To a casual observer, the tens of thousands of people who poured into the central square of Ethiopian capital Addis Ababa on May 25 to peacefully celebrate the country’s elections might have been mistaken for a massive symbol of democratic progress in a poor and troubled part of the world. In fact it was quite the opposite.
The demonstrators were there to denounce Human Rights Watch for criticizing the victory of Prime Minister Meles Zenawi’s ruling Ethiopian People’s Revolutionary Democratic Front and its allies, who claimed 545 out of 547 seats in Parliament following a massive campaign of intimidation against opposition supporters. Many of the protesters were paid the equivalent of a day’s wage for a few hours of shouting against Human Rights Watch. They were emblematic not only of Ethiopia’s return to a one-party state, 19 years after the fall of a communist regime, but also of a growing trend away from democracy in wide swaths of Africa.
Yet despite the rhetoric, the Obama administration and its European allies, which spent $27 billion on African development aid in 2009, according to the OECD, have largely acquiesced to the shift away from open politics on the continent. In some cases the rise of China means oil exporters such as Nigeria and Gabon have alternative markets for their production, thus reducing Western leverage to push for political reforms. In others, the refusal to challenge autocratic regimes has been driven by security—Ugandan, Burundian, and Ethiopian troops have functioned as de facto Western proxies in battling radical Somali Islamists in Mogadishu.

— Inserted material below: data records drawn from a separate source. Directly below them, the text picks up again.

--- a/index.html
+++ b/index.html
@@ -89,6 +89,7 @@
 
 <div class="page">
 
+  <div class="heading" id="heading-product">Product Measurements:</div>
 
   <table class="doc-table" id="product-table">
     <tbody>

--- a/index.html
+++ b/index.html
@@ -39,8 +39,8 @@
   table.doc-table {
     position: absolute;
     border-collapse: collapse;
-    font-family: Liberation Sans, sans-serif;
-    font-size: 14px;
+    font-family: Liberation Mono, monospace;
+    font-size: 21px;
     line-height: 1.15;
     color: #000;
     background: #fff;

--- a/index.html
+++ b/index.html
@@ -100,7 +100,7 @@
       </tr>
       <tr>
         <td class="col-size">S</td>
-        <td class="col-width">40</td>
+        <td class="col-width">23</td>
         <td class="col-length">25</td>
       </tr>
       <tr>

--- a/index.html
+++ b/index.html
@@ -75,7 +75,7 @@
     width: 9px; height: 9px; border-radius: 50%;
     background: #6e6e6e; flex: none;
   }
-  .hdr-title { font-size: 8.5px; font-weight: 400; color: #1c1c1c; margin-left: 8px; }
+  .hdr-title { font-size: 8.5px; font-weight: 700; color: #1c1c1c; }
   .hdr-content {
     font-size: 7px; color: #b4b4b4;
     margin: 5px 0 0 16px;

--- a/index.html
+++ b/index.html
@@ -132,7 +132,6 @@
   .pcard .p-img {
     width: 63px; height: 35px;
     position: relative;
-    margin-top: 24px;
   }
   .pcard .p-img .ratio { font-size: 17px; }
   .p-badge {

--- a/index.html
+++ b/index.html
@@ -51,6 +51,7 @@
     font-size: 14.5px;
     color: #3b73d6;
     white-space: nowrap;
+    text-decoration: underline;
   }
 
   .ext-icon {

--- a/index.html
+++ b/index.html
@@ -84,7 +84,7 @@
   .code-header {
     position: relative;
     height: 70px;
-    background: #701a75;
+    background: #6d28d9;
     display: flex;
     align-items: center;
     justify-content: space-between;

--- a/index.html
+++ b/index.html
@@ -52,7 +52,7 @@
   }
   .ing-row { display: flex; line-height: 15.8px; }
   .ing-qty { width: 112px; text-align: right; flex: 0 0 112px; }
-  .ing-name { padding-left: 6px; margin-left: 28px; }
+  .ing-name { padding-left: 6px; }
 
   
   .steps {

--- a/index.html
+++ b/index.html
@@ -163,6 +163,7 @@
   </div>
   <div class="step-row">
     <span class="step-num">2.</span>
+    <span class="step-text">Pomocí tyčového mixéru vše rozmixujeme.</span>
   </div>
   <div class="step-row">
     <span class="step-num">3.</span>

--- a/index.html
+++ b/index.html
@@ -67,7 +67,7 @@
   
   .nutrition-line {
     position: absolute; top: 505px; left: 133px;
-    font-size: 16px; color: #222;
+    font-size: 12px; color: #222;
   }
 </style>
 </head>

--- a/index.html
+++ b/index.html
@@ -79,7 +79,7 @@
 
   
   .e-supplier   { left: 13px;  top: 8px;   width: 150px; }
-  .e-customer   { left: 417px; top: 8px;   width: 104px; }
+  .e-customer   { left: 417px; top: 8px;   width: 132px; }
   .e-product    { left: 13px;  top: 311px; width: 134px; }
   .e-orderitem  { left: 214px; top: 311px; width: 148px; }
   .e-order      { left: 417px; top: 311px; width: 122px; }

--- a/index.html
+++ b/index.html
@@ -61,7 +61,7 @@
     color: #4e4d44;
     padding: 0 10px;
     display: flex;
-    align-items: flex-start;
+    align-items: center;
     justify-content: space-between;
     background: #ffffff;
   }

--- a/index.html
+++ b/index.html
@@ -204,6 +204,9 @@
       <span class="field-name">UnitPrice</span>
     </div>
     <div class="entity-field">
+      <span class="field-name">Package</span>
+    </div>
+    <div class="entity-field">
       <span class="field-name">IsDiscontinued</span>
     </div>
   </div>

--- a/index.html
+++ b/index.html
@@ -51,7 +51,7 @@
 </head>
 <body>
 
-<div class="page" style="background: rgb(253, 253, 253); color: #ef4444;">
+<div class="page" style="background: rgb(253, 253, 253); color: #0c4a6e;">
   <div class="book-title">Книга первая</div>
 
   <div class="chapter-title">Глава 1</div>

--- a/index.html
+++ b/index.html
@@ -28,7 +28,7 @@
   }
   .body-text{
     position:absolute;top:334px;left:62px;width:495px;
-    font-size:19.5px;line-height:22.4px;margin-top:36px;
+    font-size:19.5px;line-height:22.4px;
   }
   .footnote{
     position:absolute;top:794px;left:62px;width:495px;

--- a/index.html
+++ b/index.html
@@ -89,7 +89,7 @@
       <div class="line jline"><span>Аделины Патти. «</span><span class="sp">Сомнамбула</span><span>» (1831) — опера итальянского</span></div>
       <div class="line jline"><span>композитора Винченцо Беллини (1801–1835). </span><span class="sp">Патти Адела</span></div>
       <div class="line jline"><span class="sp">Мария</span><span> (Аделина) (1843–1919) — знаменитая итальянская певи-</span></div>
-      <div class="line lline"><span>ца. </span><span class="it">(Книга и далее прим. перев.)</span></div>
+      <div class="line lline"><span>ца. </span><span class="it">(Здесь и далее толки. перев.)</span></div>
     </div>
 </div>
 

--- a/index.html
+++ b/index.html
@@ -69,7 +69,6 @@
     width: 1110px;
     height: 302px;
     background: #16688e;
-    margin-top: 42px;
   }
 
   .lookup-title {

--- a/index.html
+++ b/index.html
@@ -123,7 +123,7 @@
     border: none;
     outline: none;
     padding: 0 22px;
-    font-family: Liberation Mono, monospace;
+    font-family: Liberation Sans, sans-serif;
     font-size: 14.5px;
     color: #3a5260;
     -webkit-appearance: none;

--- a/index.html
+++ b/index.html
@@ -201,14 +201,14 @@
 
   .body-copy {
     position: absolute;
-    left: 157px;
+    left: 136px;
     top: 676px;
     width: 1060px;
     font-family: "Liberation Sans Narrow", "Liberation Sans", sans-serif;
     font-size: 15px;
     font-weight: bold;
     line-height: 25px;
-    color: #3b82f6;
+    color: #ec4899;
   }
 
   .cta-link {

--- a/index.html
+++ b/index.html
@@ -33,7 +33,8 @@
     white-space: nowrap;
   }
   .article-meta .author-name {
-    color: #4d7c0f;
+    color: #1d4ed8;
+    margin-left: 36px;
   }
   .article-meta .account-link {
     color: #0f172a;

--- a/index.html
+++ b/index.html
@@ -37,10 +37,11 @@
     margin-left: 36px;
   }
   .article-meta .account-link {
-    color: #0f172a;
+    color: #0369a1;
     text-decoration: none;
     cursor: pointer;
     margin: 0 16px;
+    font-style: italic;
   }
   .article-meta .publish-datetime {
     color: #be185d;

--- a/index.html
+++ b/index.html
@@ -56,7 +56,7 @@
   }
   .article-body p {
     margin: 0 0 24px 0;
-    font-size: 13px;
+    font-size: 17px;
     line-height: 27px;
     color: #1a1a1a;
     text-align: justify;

“The expectation was that this administration would give greater weight to issues of democracy and governance,” says Jennifer Cooke, an Africa analyst at the Center for Strategic and International Studies. But this tepid response to Ethiopia’s ruling party’s 99.6 percent victory and the pre-cooking of the upcoming polls in Rwanda and Uganda show the boundaries of its willingness to push key allies.
Take Inderaw Mohammed Siraj, a 60-year-old Ethiopian opposition candidate who lost a finger after being beaten by ruling-party cadres in 2008. Last year, he says, he was kicked out of a food-aid program funded by the U.S., the World Bank, and the European Union when a local official from his village in a remote corner of northeast Ethiopia told him: “We will not feed opposition members.”
With virtually no opposition representation in Parliament, the independent press and local human-rights groups now closed or under attack, and the prospect of his children begging for food, he has realized life would be easier if he gave up politics. “I decided to stop being part of the opposition,” he says. “The party couldn’t help me. Foreigners didn’t do anything. Democracy isn’t working here.”
Similarly with the U.S. and its European allies reluctant to send their own forces to halt African crises in Darfur, Somalia, and the Democratic Republic of the Congo, good relations with local strongmen like Museveni, Kagame, and Meles is a must. Today’s dictators may not be as cruel as Zaire’s Mobutu or other Cold War despots, nor Western aid so overt. But the strategy of backing nasty allies to influence events in a tough part of the world remains the same. That just means Obama’s next African speech on democracy may be greeted with more skepticism on the continent than last year’s delivery in Accra. “If this is their representation of democracy and human rights, they shouldn’t talk about it anymore,” says Hailu Shawel, an Ethiopian opposition leader. “They should shut up.”